[Itemized modification records]
....................
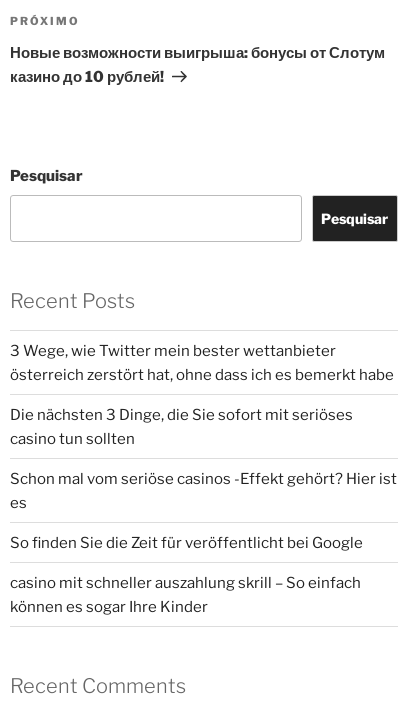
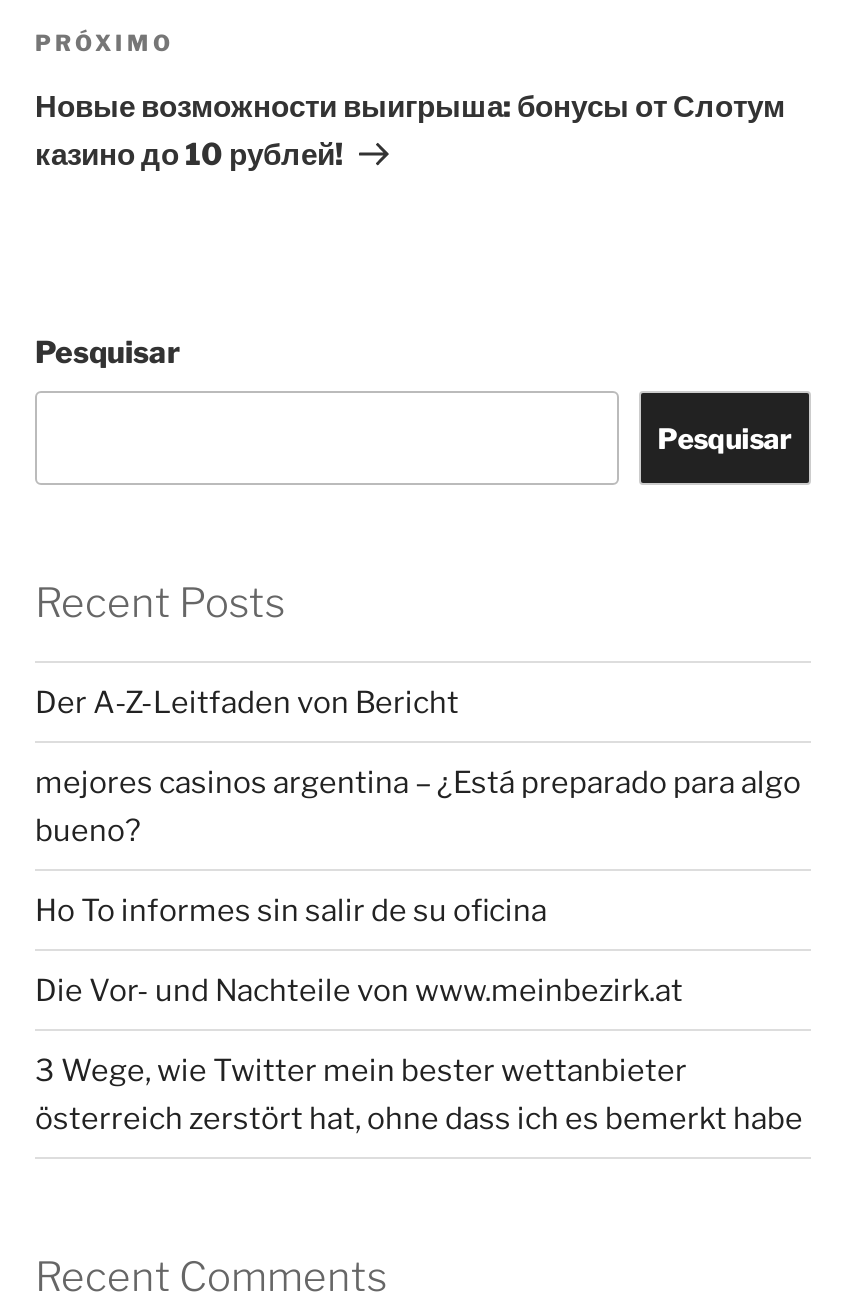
+ Der A-Z-Leitfaden von Bericht
+ mejores casinos argentina – ¿Está preparado para algo
+ bueno?
+ Ho To informes sin salir de su oficina
+ Die Vor- und Nachteile von www.meinbezirk.at

moved down: 3 Wege, wie Twitter mein bester wettanbieter | österreich zerstört hat, ohne dass ich es bemerkt habe

- Die nächsten 3 Dinge, die Sie sofort mit seriöses
- casino tun sollten
- Schon mal vom seriöse casinos -Effekt gehört? Hier ist
- es
- So finden Sie die Zeit für veröffentlicht bei Google
- casino mit schneller auszahlung skrill – So einfach
- können es sogar Ihre Kinder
....................
▸ ABOUT THIS EXERCISE: Starting at the line that contains "moved down: 3", return every line through the last one above, exactly as written.

▸ ANSWER BELOW:
moved down: 3 Wege, wie Twitter mein bester wettanbieter | österreich zerstört hat, ohne dass ich es bemerkt habe

- Die nächsten 3 Dinge, die Sie sofort mit seriöses
- casino tun sollten
- Schon mal vom seriöse casinos -Effekt gehört? Hier ist
- es
- So finden Sie die Zeit für veröffentlicht bei Google
- casino mit schneller auszahlung skrill – So einfach
- können es sogar Ihre Kinder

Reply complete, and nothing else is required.